Your job is to set down the stretch of entries that opens with the line containing "superiority of humanity" and closes with the line containing "- Nevertheless, despite". Keep both end lines, copy each exactly, and add nothing.

+++++

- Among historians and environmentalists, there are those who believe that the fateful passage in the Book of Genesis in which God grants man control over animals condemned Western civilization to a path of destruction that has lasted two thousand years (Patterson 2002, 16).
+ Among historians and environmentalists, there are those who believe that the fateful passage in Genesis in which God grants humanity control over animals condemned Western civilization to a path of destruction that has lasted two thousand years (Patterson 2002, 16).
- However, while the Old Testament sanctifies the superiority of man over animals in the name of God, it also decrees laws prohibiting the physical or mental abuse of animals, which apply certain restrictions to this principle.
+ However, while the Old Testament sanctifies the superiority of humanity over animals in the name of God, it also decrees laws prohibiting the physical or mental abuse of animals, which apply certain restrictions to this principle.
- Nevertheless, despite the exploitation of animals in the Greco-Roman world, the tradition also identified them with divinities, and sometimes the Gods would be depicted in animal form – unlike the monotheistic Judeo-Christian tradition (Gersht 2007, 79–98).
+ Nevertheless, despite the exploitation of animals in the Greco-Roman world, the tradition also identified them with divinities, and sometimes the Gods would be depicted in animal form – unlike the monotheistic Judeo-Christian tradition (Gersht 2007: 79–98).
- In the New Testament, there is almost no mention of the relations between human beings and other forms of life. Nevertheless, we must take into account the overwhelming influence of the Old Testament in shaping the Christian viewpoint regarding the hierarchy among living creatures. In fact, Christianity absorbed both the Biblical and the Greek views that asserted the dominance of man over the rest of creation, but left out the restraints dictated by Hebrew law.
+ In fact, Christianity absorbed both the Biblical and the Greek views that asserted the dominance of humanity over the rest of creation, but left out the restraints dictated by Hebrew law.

+++++

Task response –
+ However, while the Old Testament sanctifies the superiority of humanity over animals in the name of God, it also decrees laws prohibiting the physical or mental abuse of animals, which apply certain restrictions to this principle.
- Nevertheless, despite the exploitation of animals in the Greco-Roman world, the tradition also identified them with divinities, and sometimes the Gods would be depicted in animal form – unlike the monotheistic Judeo-Christian tradition (Gersht 2007, 79–98).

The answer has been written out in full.